The entries follow. Copy every line in which "Pernikahan" appears.

● **GIVEN ENTRIES**
....
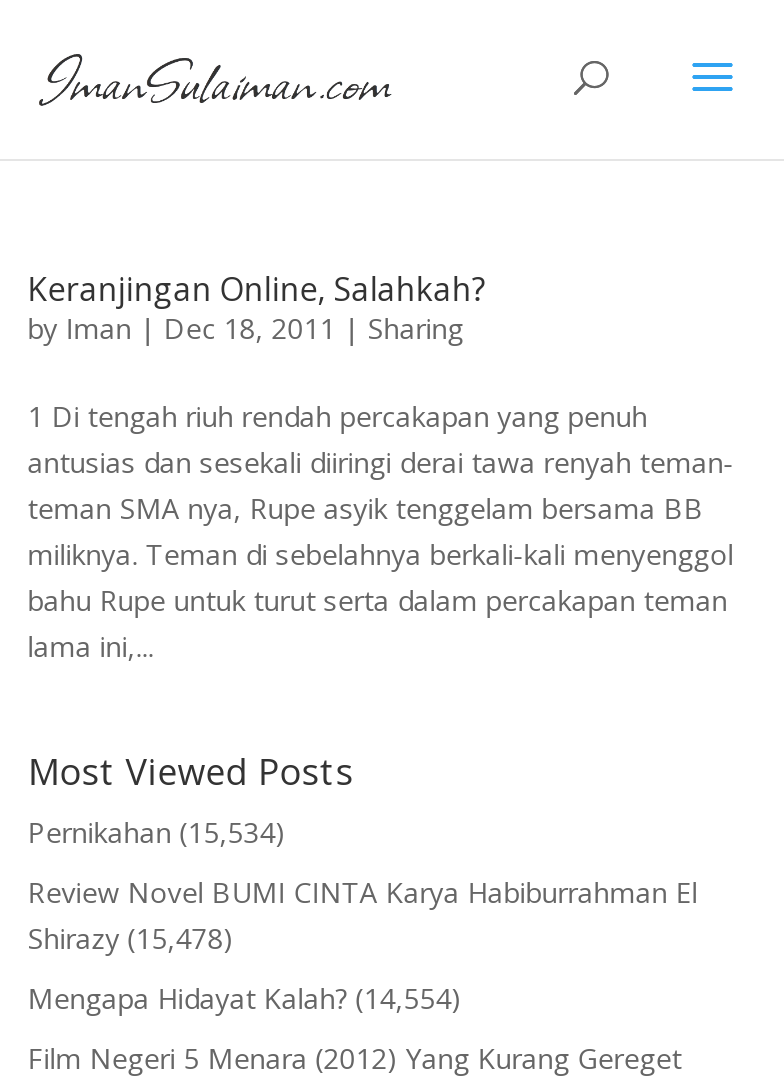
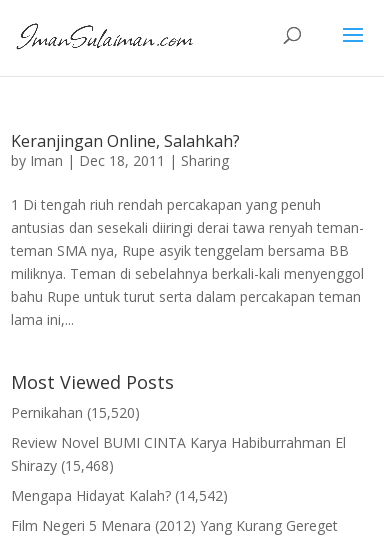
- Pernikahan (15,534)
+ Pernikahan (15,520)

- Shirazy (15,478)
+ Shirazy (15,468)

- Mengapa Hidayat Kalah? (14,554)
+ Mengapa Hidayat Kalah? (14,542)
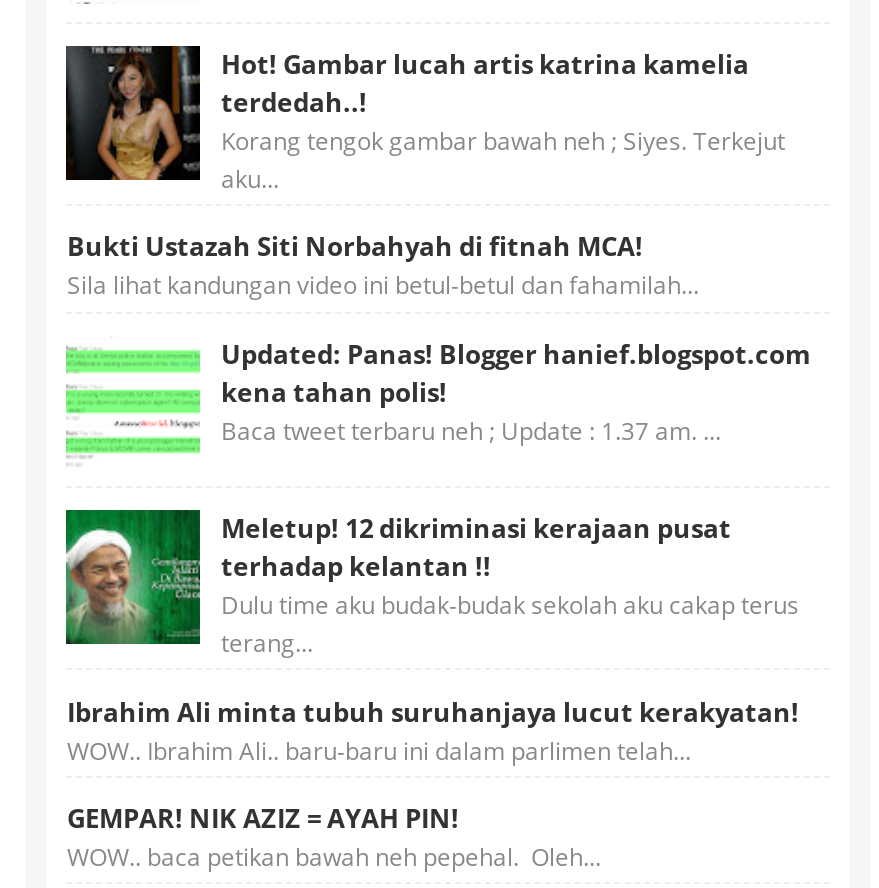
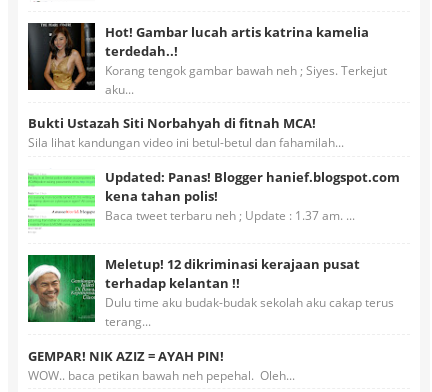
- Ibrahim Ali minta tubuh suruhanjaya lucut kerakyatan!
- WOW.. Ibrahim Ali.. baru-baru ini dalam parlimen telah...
....
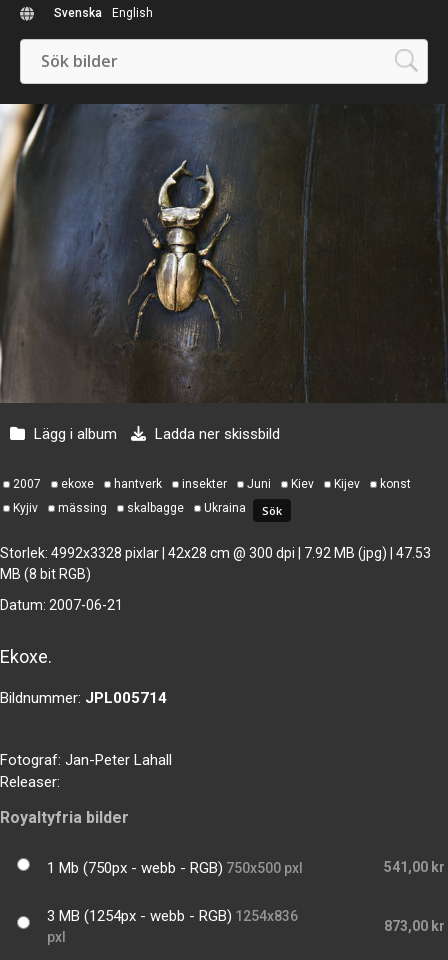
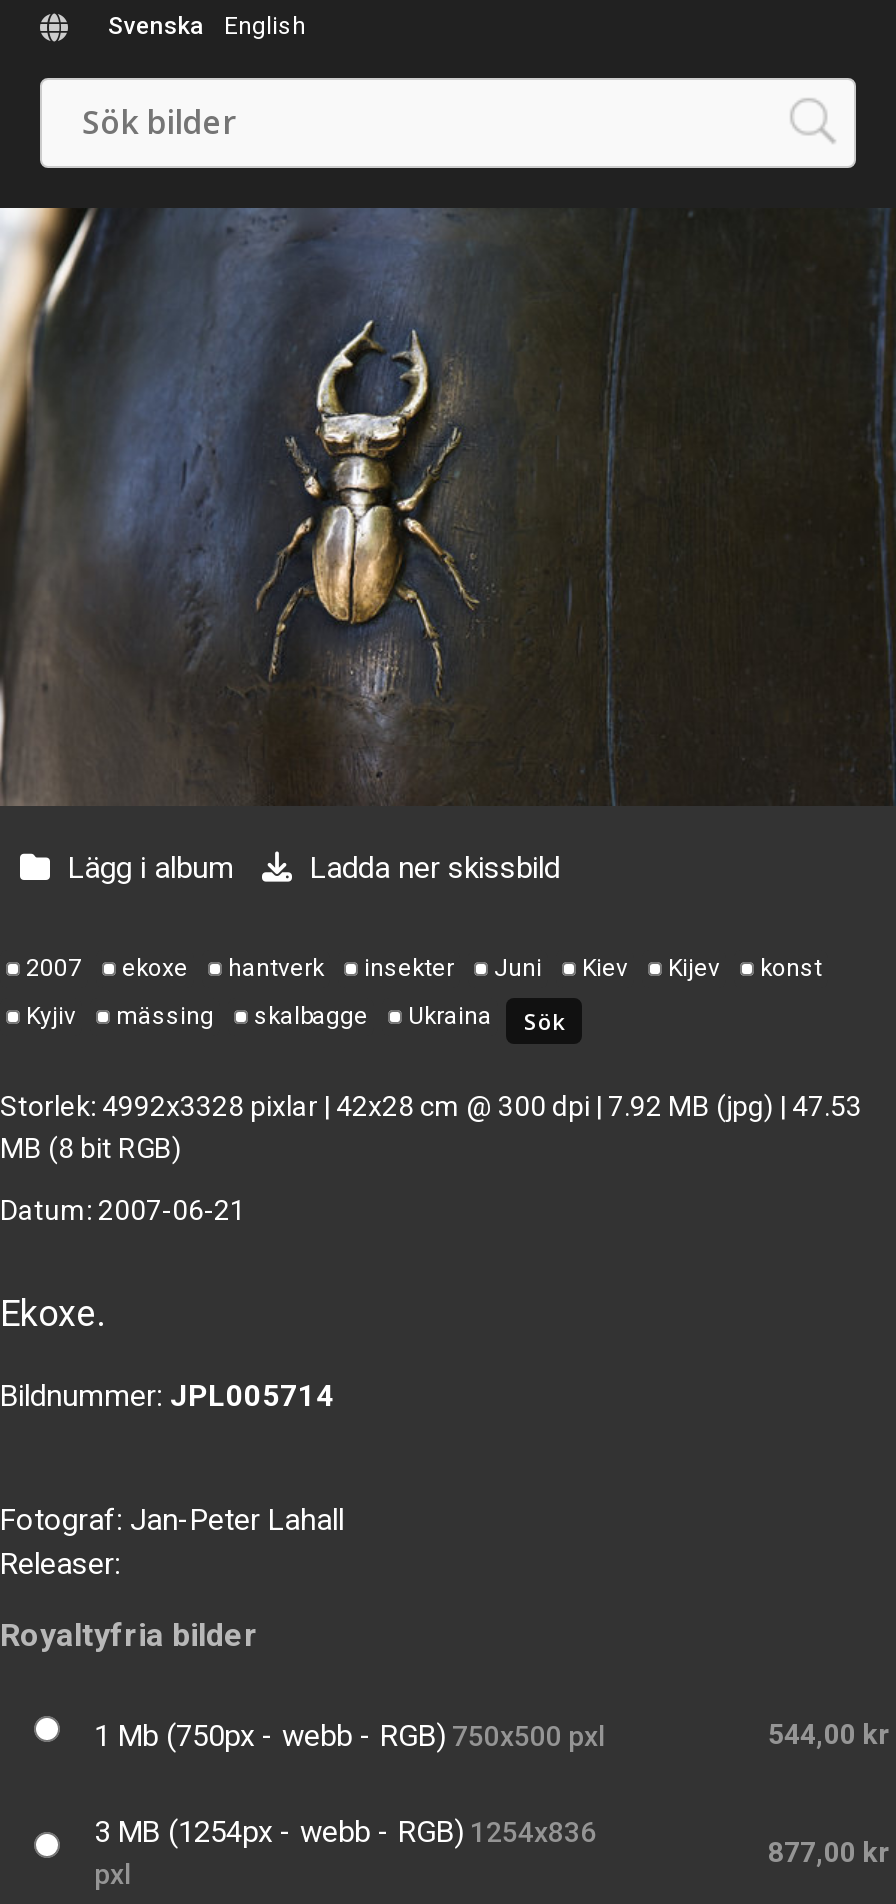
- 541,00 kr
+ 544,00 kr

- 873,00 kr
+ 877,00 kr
....
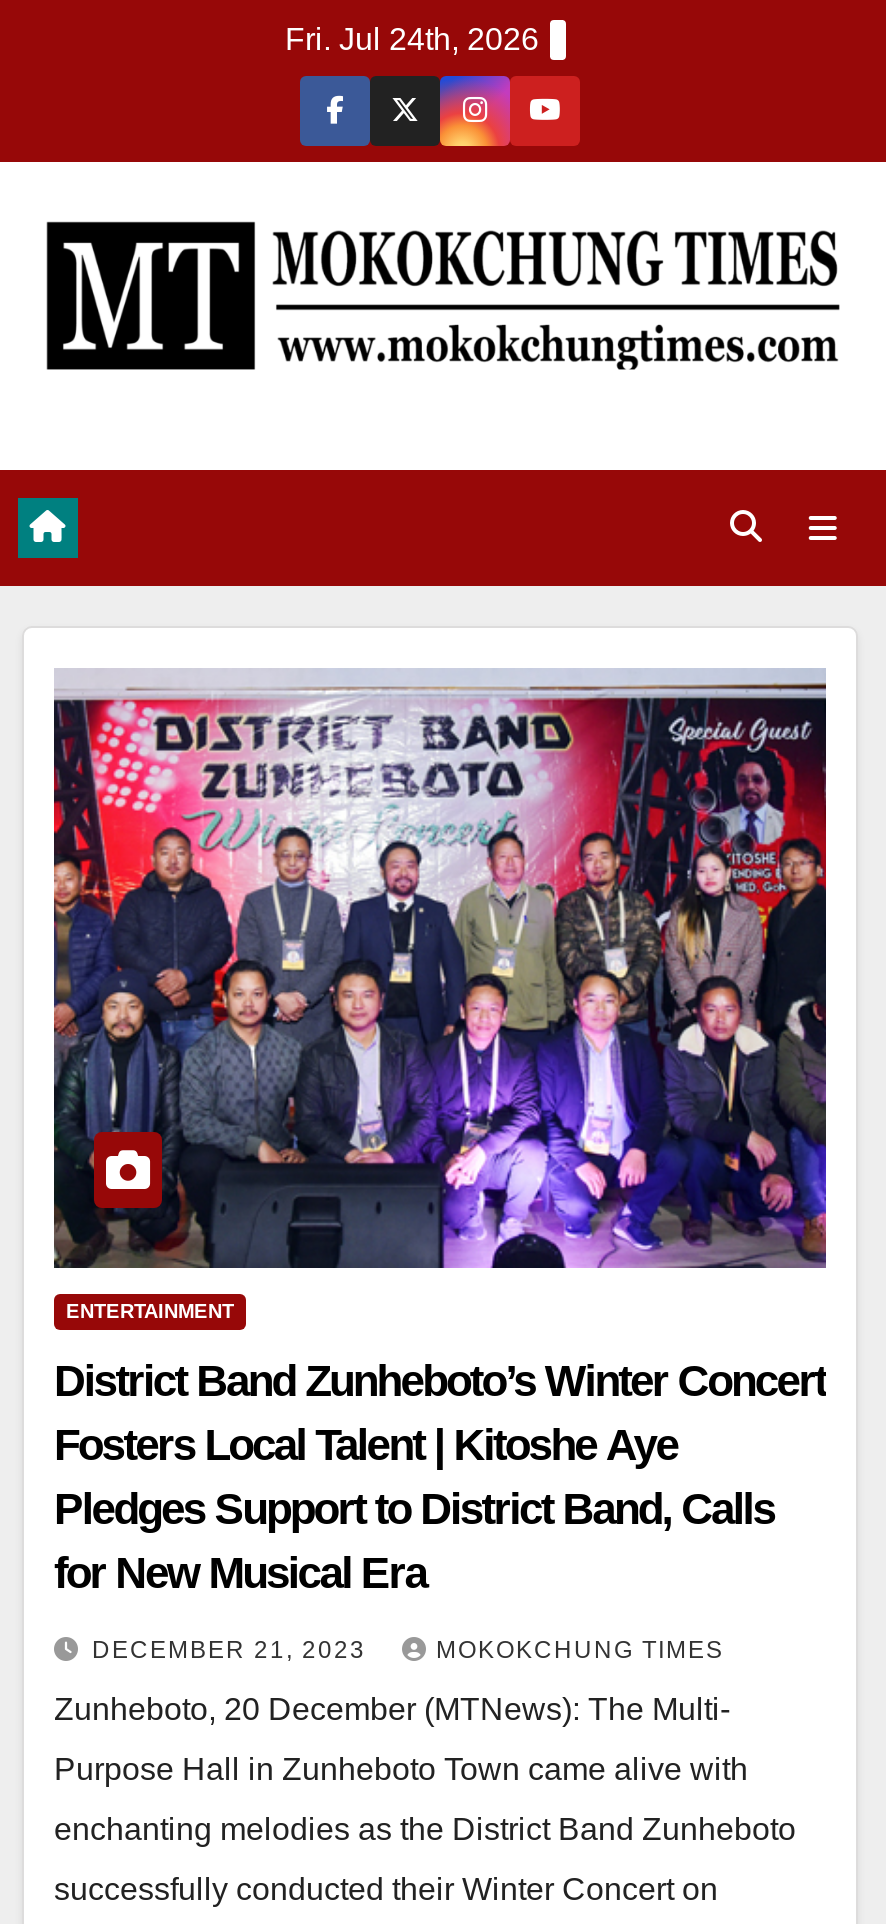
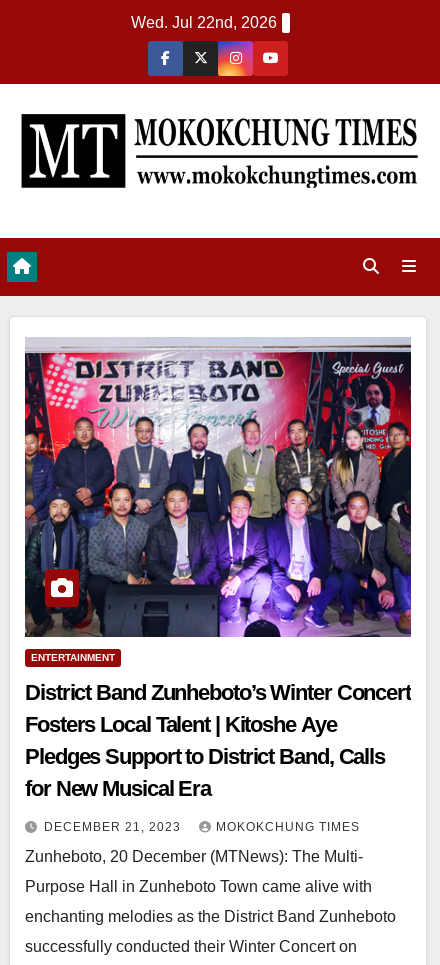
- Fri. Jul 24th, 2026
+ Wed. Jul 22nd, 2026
....
● **ANSWER SECTION**
- Pernikahan (15,534)
+ Pernikahan (15,520)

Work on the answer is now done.